Disclosure: M. Delforge received lectures and advisory board honoraria from Celgene and Janssen, whose products are discussed in this manuscript. S. Knop received honoraria from Celgene, ONYX, and Janssen, as well as advisory roles honoraria from Celgene and ONYX and travel support from Celgene. M. Mohty received research support and lectures honoraria from Amgen, Celgene, Janssen, and Sanofi, whose products are discussed in this manuscript. Support: The authors would like to thank Dr Caroline Charles for medical writing assistance with this manuscript.

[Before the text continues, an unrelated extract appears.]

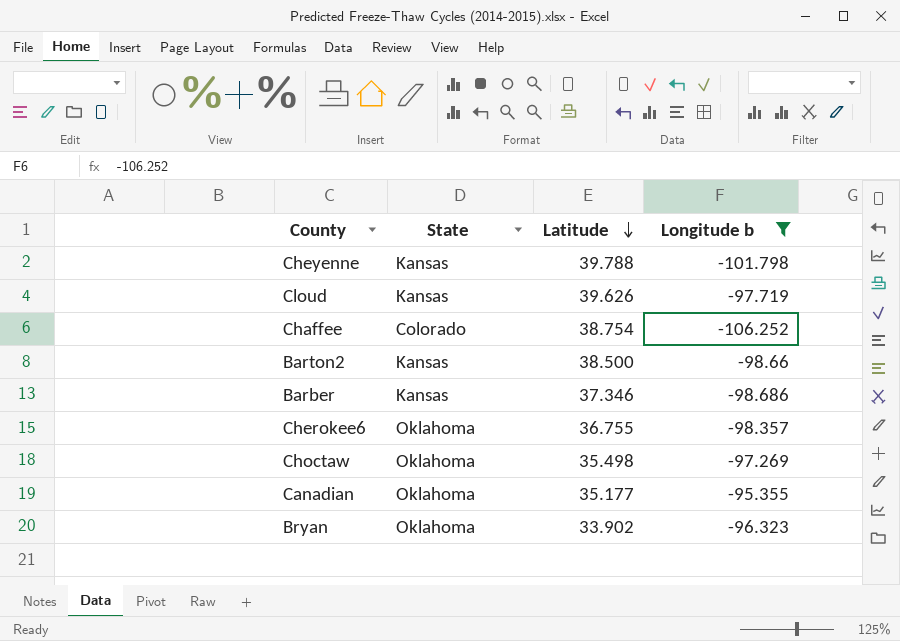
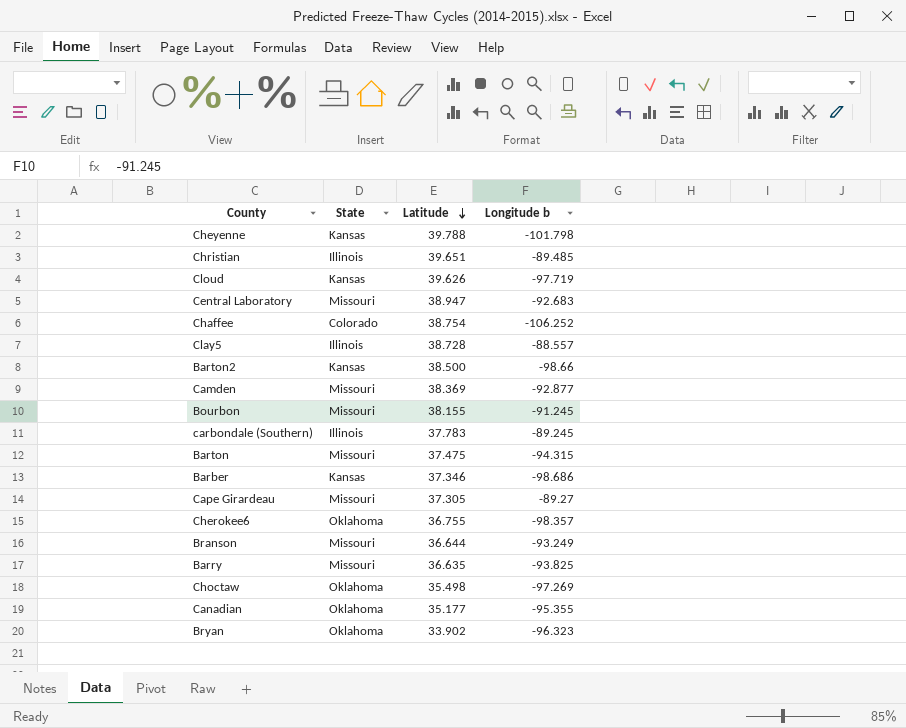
filter: Longitude b <= -95.355 -> none

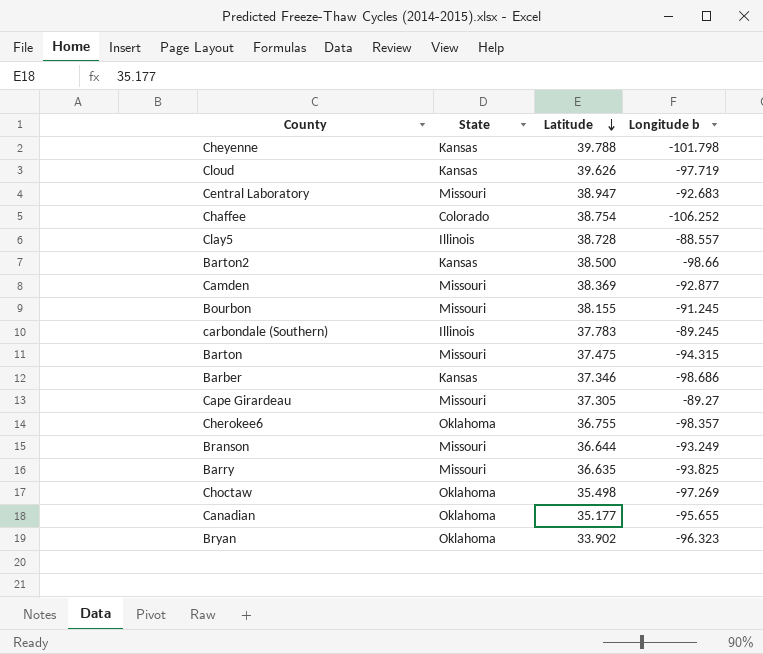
row Christian: Illinois | 39.651 | -89.485 -> none
Canadian | Longitude b: -95.355 -> -95.655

Received: 20.05.14 Accepted: 16.06.14
Citation: EMJ Hema. 2014;1:88-98.

Abstract

In the last decades, advances in the therapeutic management of multiple myeloma (MM) with new drug armamentarium and strategies have significantly improved the outcome and survival of newly diagnosed and relapsed patients. However, the continuing challenges physicians are facing within specific clinical settings and patient subpopulations, whose prognosis with current strategies is extremely poor, call for a paradigm change. New immunomodulators, proteasome inhibitors, histone deacetylase inhibitors, and monoclonal antibodies are being explored to improve first-line outcomes so that a smaller proportion of patients relapse early or fail to respond to induction treatment. Moreover, recent advances and clinical evidence with novel therapies seem to provide patients with relapsed or refractory MM additional survival benefits. Improving clinical outcomes and refining standard of care should help clinicians reduce the burden of multiple and toxic therapy; quality of life (QoL) should be at the core of MM management. Patient selection and stratification needs to be reinforced with the help of comprehensive knowledge on conventional risk factors, and supplemented by molecular pathways in the near future in order to provide tailored options and strategies to patients, including the use of monoclonal antibodies. Numerous drugs are on the horizon and the next few years should witness marked improvements in survival, QoL, and safety of MM management.